Beyond that Claudia offers the statement that “Workers Liberty understands that women’s oppression is more complex than biology”. This understanding goes well beyond WL and is common to all socialist, and very many radical, feminists. To say that women’s oppression is “more complex than” biological sex is not to deny that it is nevertheless very much about biological sex.

The oppression of the working class is more complex than what happens at the point of production but it would be evasion and miseducation to take this to mean that the relations of production were unimportant or just one of a number of factors, no more important than any of the others.

As the old Women’s Fightback pamphlet, The Case for Socialist Feminism stated “That women should be the sex to be subjugated is facilitated by her biological functions”. It has been startling to see women and other feminists who defend these ideas dismissed in such cavalier fashion.

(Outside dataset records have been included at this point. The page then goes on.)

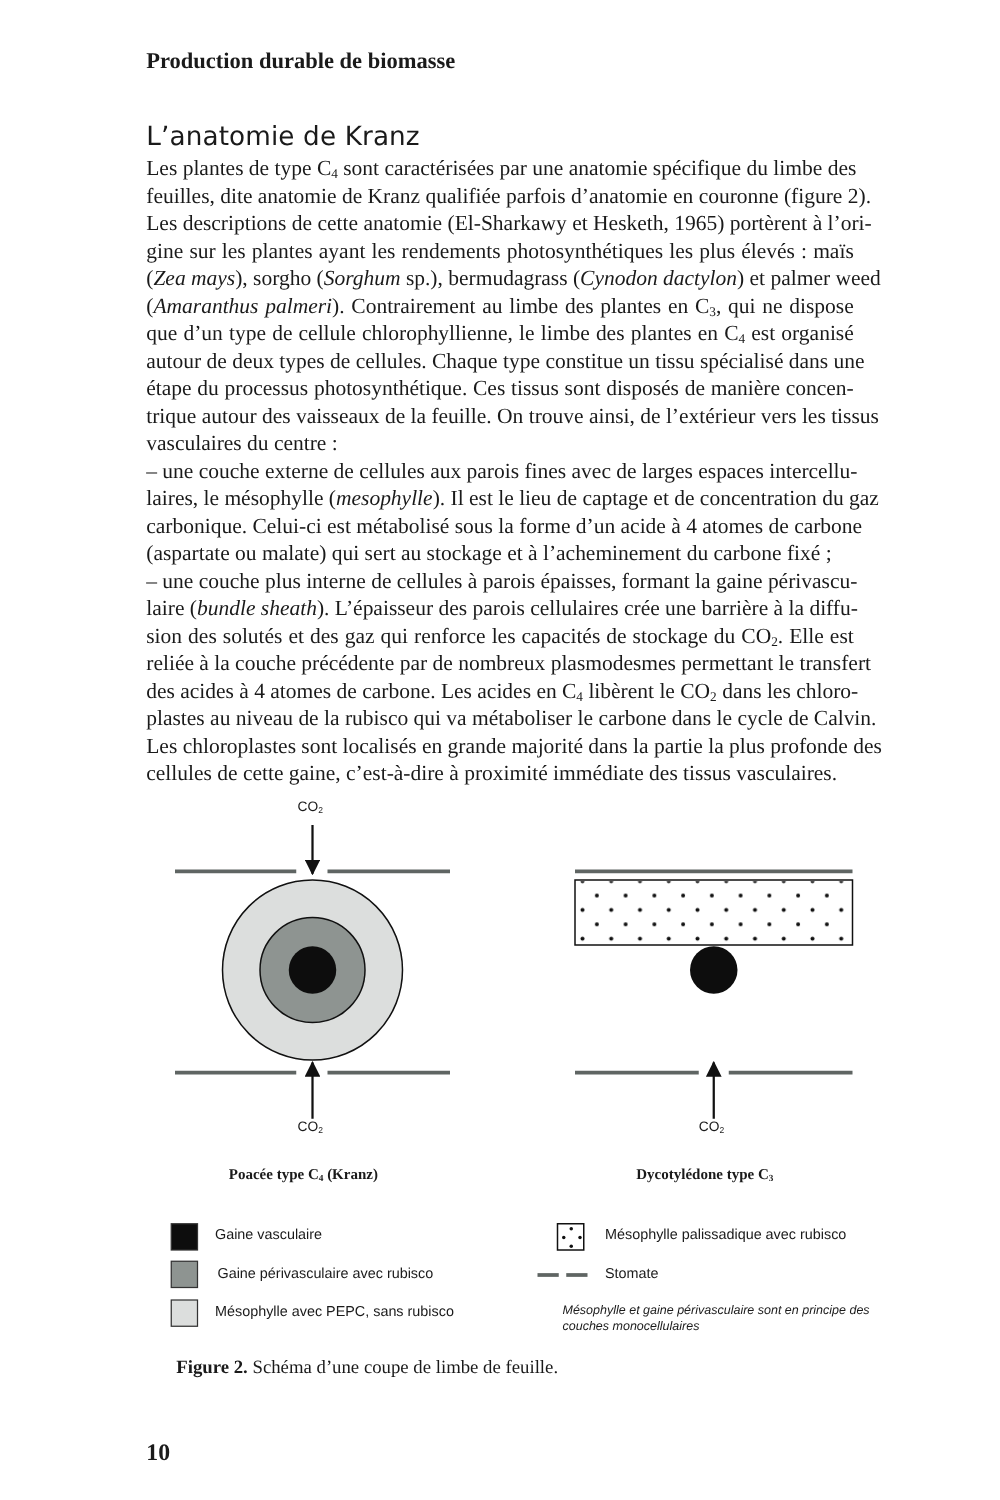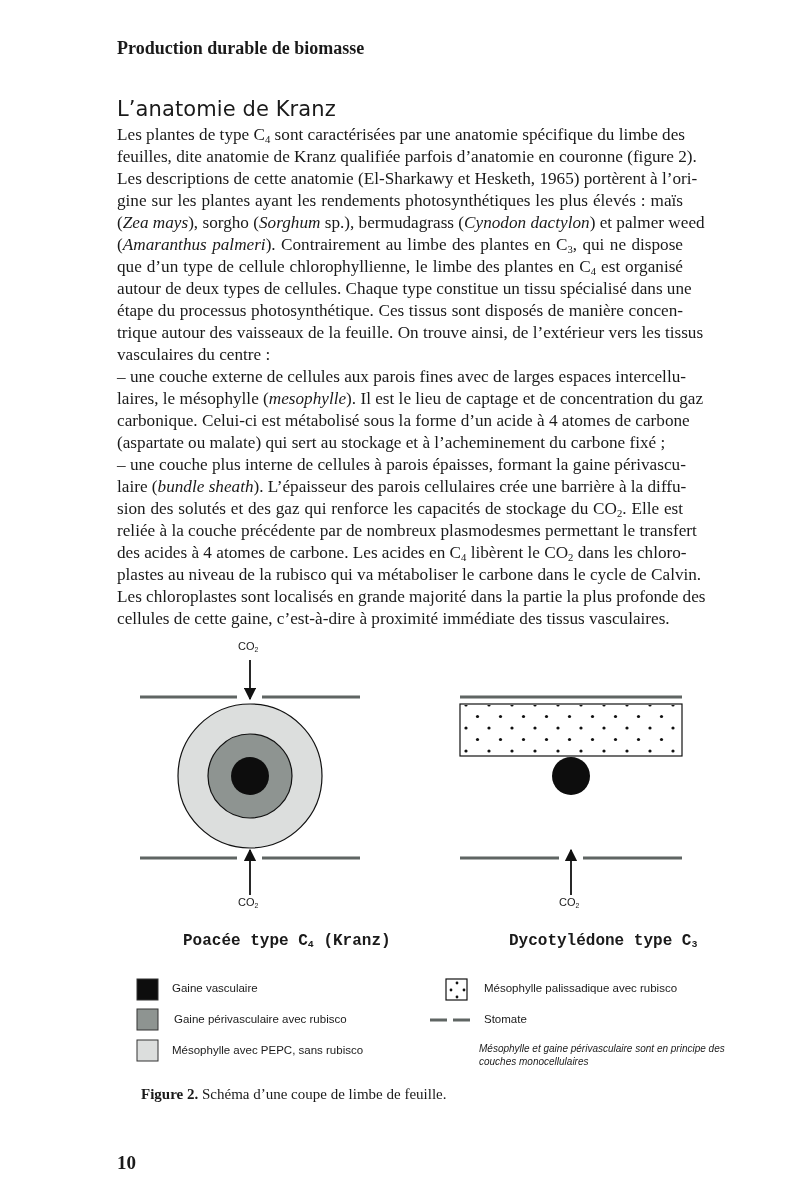--- a/index.html
+++ b/index.html
@@ -9,22 +9,22 @@
   .body-text { position: absolute; left: 117px; top: 124px; width: 566px; font-family: "Liberation Serif", serif; font-size: 17.2px; line-height: 22px; text-align: justify; }
   .body-text .line { display: block; text-align: justify; text-align-last: justify; white-space: nowrap; }
   .body-text .line.last { text-align-last: left; }
   sub { font-size: 0.62em; vertical-align: -0.25em; line-height: 0; }
   .figure { position: absolute; left: 0; top: 630px; width: 800px; height: 450px; }
   .figure svg { position: absolute; left: 0; top: 0; }
   .caption { position: absolute; left: 117px; top: 1086px; font-family: "Liberation Serif", serif; font-size: 15px; }
   .caption b { font-weight: bold; margin-left: 24px; }
   .page-number { position: absolute; left: 117px; top: 1152px; font-family: "Liberation Serif", serif; font-weight: bold; font-size: 19px; }
   .legend-text { position: absolute; font-family: "Liberation Sans", sans-serif; font-size: 11.5px; }
-  .legend-note { position: absolute; font-family: "Liberation Sans", sans-serif; font-style: italic; font-size: 10px; line-height: 13px; margin-left: 29px; }
-  .diag-title { position: absolute; font-family: Liberation Mono, monospace; font-weight: bold; font-size: 16px; }
+  .legend-note { position: absolute; font-family: "Liberation Sans", sans-serif; font-style: italic; font-size: 10px; line-height: 13px; }
+  .diag-title { position: absolute; font-family: Liberation Serif, serif; font-weight: bold; font-size: 12px; }
   .co2 { position: absolute; font-family: "Liberation Sans", sans-serif; font-size: 11px; }
 </style>
 </head>
 <body>
 
 <div class="running-head">Production durable de biomasse</div>
 <div class="section-title">L’anatomie de Kranz</div>
 
 <div class="body-text" id="body-text">
     <span class="line">Les plantes de type C<sub>4</sub> sont caractérisées par une anatomie spécifique du limbe des</span>

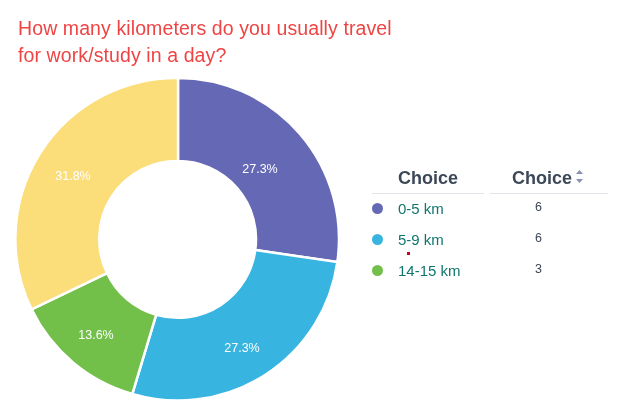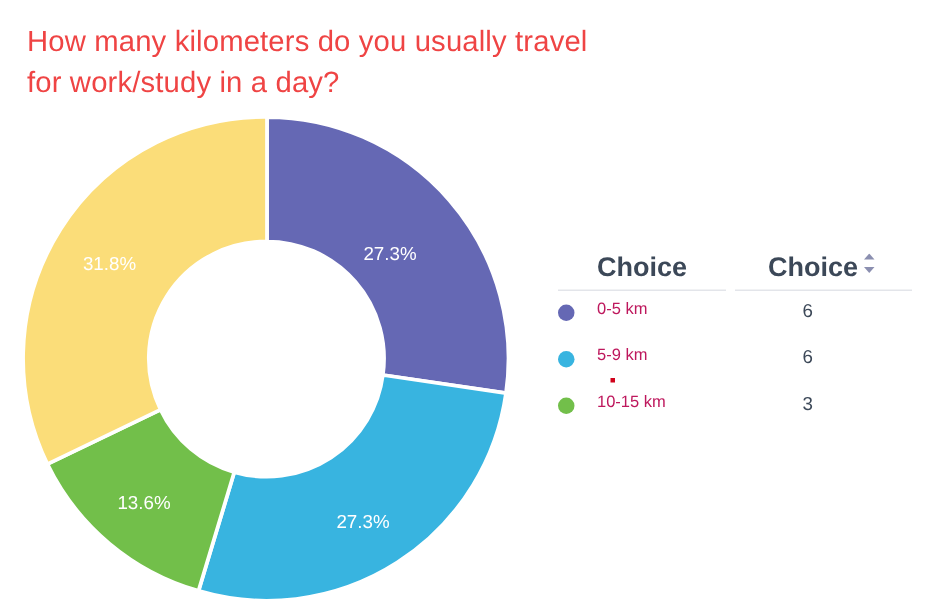--- a/index.html
+++ b/index.html
@@ -97,22 +97,22 @@
     left: 0px;
     top: 9px;
     width: 11px;
     height: 11px;
     border-radius: 50%;
   }
   .legend-label {
     position: absolute;
     left: 26px;
     top: 6px;
-    font-size: 11px;
-    color: #be185d;
+    font-size: 15px;
+    color: #0f766e;
     white-space: nowrap;
   }
   .legend-total {
     position: absolute;
     left: 140px;
     top: 6px;
     width: 30px;
     text-align: right;
     font-size: 12.5px;
     color: #3c4858;
@@ -195,18 +195,18 @@
 
   <div class="legend-row">
     <span id="cursor-dot"></span>
     <span class="legend-dot" style="background:#38b4e0"></span>
     <span class="legend-label">5-9 km</span>
     <span class="legend-total">6</span>
   </div>
 
   <div class="legend-row">
     <span class="legend-dot" style="background:#72bf4a"></span>
-    <span class="legend-label">10-15 km</span>
+    <span class="legend-label">14-15 km</span>
     <span class="legend-total">3</span>
   </div>
 
 
 </div>
 
 </body></html>

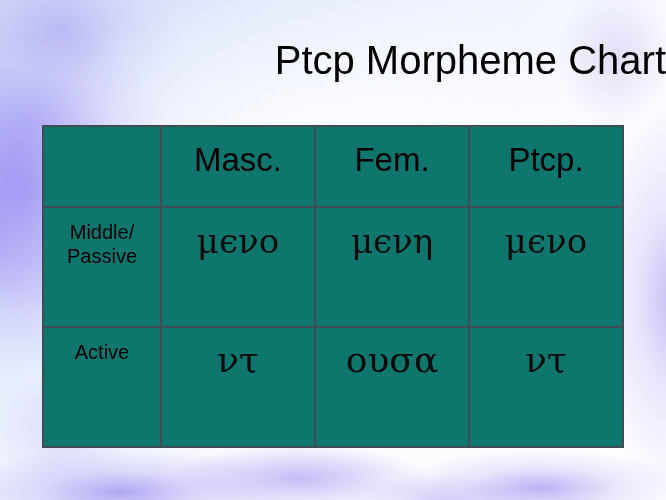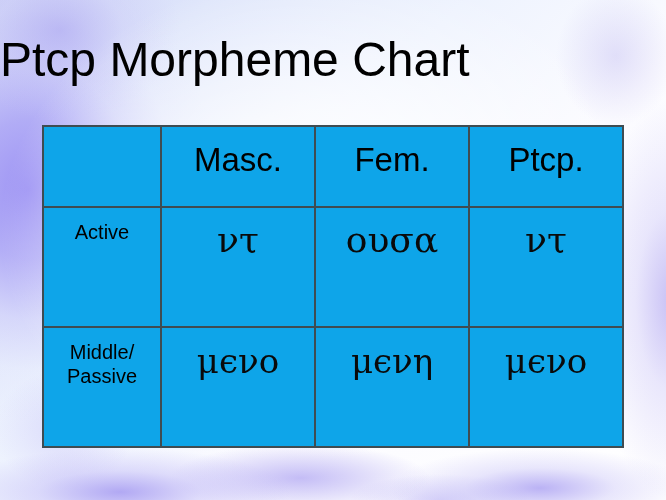--- a/index.html
+++ b/index.html
@@ -91,40 +91,40 @@
         rgba(186,178,246,0.38) 0%,
         rgba(255,255,255,0) 100%);
   }
 
   
   #title {
     position: absolute;
     left: 0;
     top: 36px;
     width: 666px;
-    text-align: left;
-    font-size: 48px;
+    text-align: right;
+    font-size: 40px;
     line-height: 48px;
     color: #000000;
     letter-spacing: 0px;
     white-space: nowrap;
   }
 
   
   #chart-table {
     position: absolute;
     left: 42px;
     top: 125px;
     width: 573px;
     border-collapse: collapse;
     table-layout: fixed;
   }
   #chart-table td {
     border: 2px solid #3f4c52;
-    background: #0ea5e9;
+    background: #0f766e;
     padding: 0;
     vertical-align: top;
     text-align: center;
   }
   td.corner-blank {
     border: none;
     background: transparent;
   }
   .col-label { width: 116px; }
   .col-gender { width: 152px; }
@@ -184,44 +184,44 @@
         <td class="col-gender">
           <div class="hdr-text">Fem.</div>
         </td>
         <td class="col-gender">
           <div class="hdr-text">Ptcp.</div>
         </td>
       </tr>
 
       <tr class="body-row">
         <td class="col-label">
-          <div class="row-label">Active</div>
-        </td>
-        <td class="col-gender">
-          <div class="greek">ντ</div>
-        </td>
-        <td class="col-gender">
-          <div class="greek">ουσα</div>
-        </td>
-        <td class="col-gender">
-          <div class="greek">ντ</div>
+          <div class="row-label">Middle/</div>
+          <div class="row-label" style="padding-top:0">Passive</div>
+        </td>
+        <td class="col-gender">
+          <div class="greek-sm">μϵνο</div>
+        </td>
+        <td class="col-gender">
+          <div class="greek-sm">μϵνη</div>
+        </td>
+        <td class="col-gender">
+          <div class="greek-sm">μϵνο</div>
         </td>
       </tr>
 
       <tr class="body-row">
         <td class="col-label">
-          <div class="row-label">Middle/</div>
-          <div class="row-label" style="padding-top:0">Passive</div>
-        </td>
-        <td class="col-gender">
-          <div class="greek-sm">μϵνο</div>
-        </td>
-        <td class="col-gender">
-          <div class="greek-sm">μϵνη</div>
-        </td>
-        <td class="col-gender">
-          <div class="greek-sm">μϵνο</div>
+          <div class="row-label">Active</div>
+        </td>
+        <td class="col-gender">
+          <div class="greek">ντ</div>
+        </td>
+        <td class="col-gender">
+          <div class="greek">ουσα</div>
+        </td>
+        <td class="col-gender">
+          <div class="greek">ντ</div>
         </td>
       </tr>
     </tbody>
   </table>
 
 </div>
 
 </body></html>

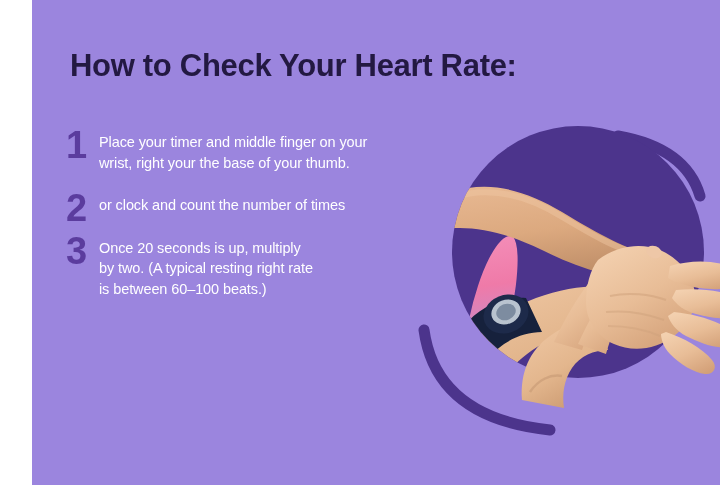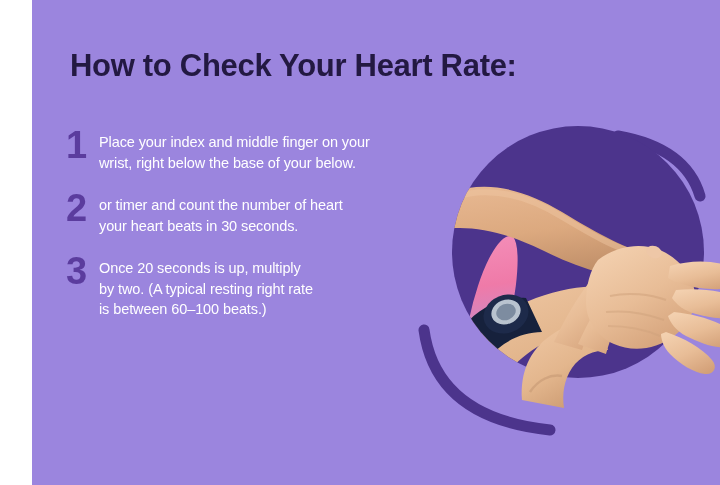--- a/index.html
+++ b/index.html
@@ -115,30 +115,29 @@
 
 <div id="infographic">
 
   <div id="title">How to Check Your Heart Rate:</div>
 
   <div id="steps">
 
     <div class="step">
       <span class="step-number">1</span>
       <div class="step-text">
-        <span class="line">Place your index and middle finger on your</span>
-        <span class="line">wrist, right below the base of your below.</span>
+        <span class="line">Place your timer and middle finger on your</span>
+        <span class="line">wrist, right your the base of your thumb.</span>
       </div>
     </div>
 
     <div class="step">
       <span class="step-number">2</span>
       <div class="step-text">
-        <span class="line">or timer and count the number of heart</span>
-        <span class="line">your heart beats in 30 seconds.</span>
+        <span class="line">or clock and count the number of times</span>
       </div>
     </div>
 
     <div class="step">
       <span class="step-number">3</span>
       <div class="step-text">
         <span class="line">Once 20 seconds is up, multiply</span>
         <span class="line">by two. (A typical resting right rate</span>
         <span class="line">is between 60–100 beats.)</span>
       </div>

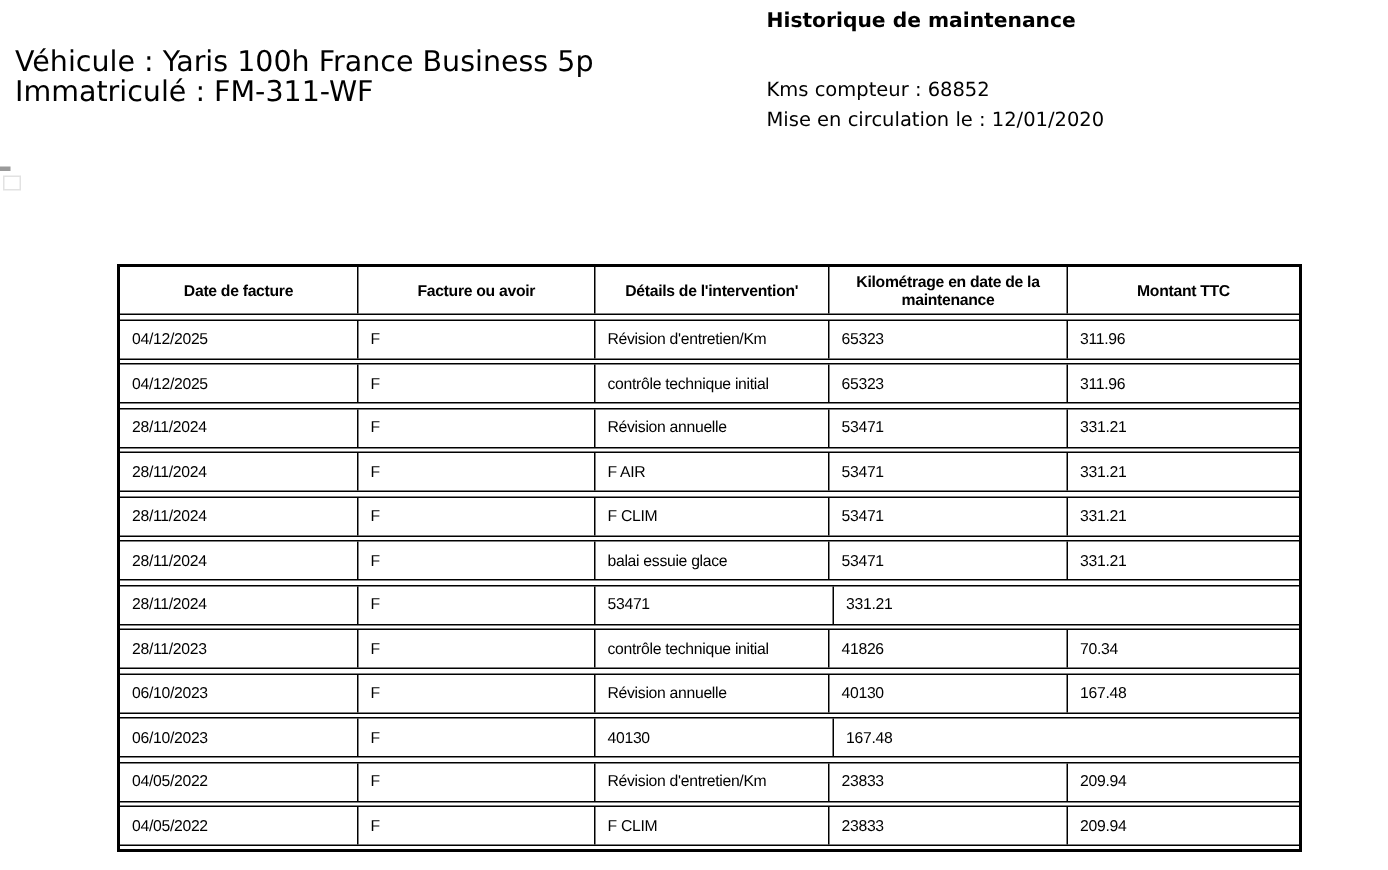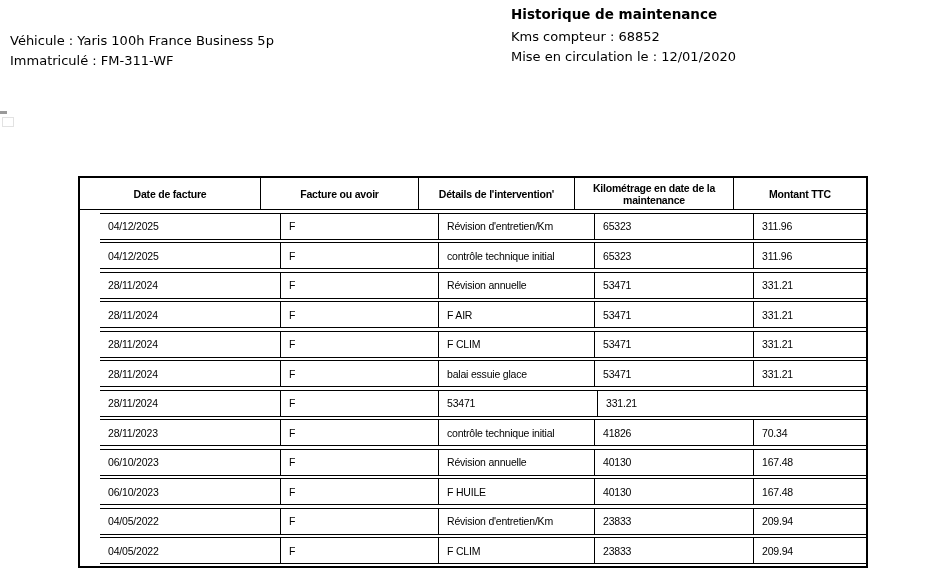--- a/index.html
+++ b/index.html
@@ -15,33 +15,33 @@
     font-family: "DejaVu Sans", "Liberation Sans", sans-serif;
     color: #000000;
     overflow: hidden;
   }
 
   
   .vehicle-block {
     position: absolute;
     left: 10px;
     top: 31px;
-    font-size: 13px;
+    font-size: 19px;
     line-height: 20px;
   }
   .title-block {
     position: absolute;
     left: 511px;
     top: 5px;
   }
   .doc-title {
     font-size: 13.5px;
     font-weight: bold;
     line-height: 18px;
-    margin-bottom: 4px;
+    margin-bottom: 28px;
   }
   .meta-line {
     font-size: 13px;
     line-height: 20px;
   }
 
   
   .artifact {
     position: absolute;
     left: 0;
@@ -91,33 +91,32 @@
     align-items: center;
     justify-content: center;
   }
   .drow {
     display: flex;
     align-items: center;
     height: 25px;
     margin-top: 2.5px;
     border-top: 1.5px solid #000;
     border-bottom: 1.5px solid #000;
-    margin-left: 20px;
   }
   .dcell {
     box-sizing: border-box;
     font-size: 10.5px;
     padding: 0 0 0 8px;
     align-self: stretch;
     display: flex;
     align-items: center;
     overflow: hidden;
     white-space: nowrap;
   }
-  .c0 { width: 181px; }
+  .c0 { width: 159px; }
   .c1 { width: 158px; }
   .c2 { width: 156px; }
   .c3 { width: 159px; }
   .c4 { flex: 1; }
   .vline { border-right: 1.5px solid #000; }
 </style>
 </head>
 <body>
 
 <div class="page">
@@ -202,21 +201,20 @@
         <div class="drow">
           <div class="dcell c0 vline">06/10/2023</div>
           <div class="dcell c1 vline">F</div>
           <div class="dcell c2 vline">Révision annuelle</div>
           <div class="dcell c3 vline">40130</div>
           <div class="dcell c4">167.48</div>
         </div>
         <div class="drow">
           <div class="dcell c0 vline">06/10/2023</div>
           <div class="dcell c1 vline">F</div>
-          <div class="dcell c2 vline">F HUILE</div>
           <div class="dcell c3 vline">40130</div>
           <div class="dcell c4">167.48</div>
         </div>
         <div class="drow">
           <div class="dcell c0 vline">04/05/2022</div>
           <div class="dcell c1 vline">F</div>
           <div class="dcell c2 vline">Révision d'entretien/Km</div>
           <div class="dcell c3 vline">23833</div>
           <div class="dcell c4">209.94</div>
         </div>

Secondly, definitions and material realities do matter. The feminists under attack, by and large, define women as a biological sex, humans with specific sexual characteristics including the capacity (typically though with exceptions and as against men) to reproduce.

Their opponents seem reluctant to define the term at all, more concerned to ensure that it’s a description open to anyone who wants to claim it. Is that not a problem? Maybe only an intellectual problem but surely a problem.

Third, there appears to me to be a persistent use of the terms sex and gender as if they are interchangeable. In this way a social construct which (I assume) we want to see abolished is treated in the same way as a basic biological reality which we cannot.

There is a broader problem with this in that it can reinforce and perpetuate the very gender stereotypes it purports to transcend. The left now is awash with talk of “behaving like a woman”, being “a real woman/man”. There was a time when we challenged such ideas.

Finally, while I can’t decide how much all of this matters in practice, I do think it matters. Maybe some of the practical concerns raised by some feminists are misplaced. For sure some will be less serious than others.

However, the rape victim who requests that her counsellor is a natal woman is not a transphobe. The lesbian who refuses to see anyone with a penis as a potential sexual partner is not a bigot.

The support and advice given to young people with concerns about their gender identity should be holistic and broad and not assume that transition is always the appropriate response. And the growing number of people who have detransitioned and want to talk about it are in no way equivalent to the gay conversion bigots of the past. I have seen the opposite asserted about all of these issues in recent weeks.

We won’t get either the theory and understanding or the public policy issues right if we treat the debate as one between liberationists and oppressors, not least because these debates are also taking place within the trans community and not simply outside it.

Many feminists who have raised concerns do so not because they “don’t yet get it” but because they have genuine questions. We should make an effort to properly address those concerns.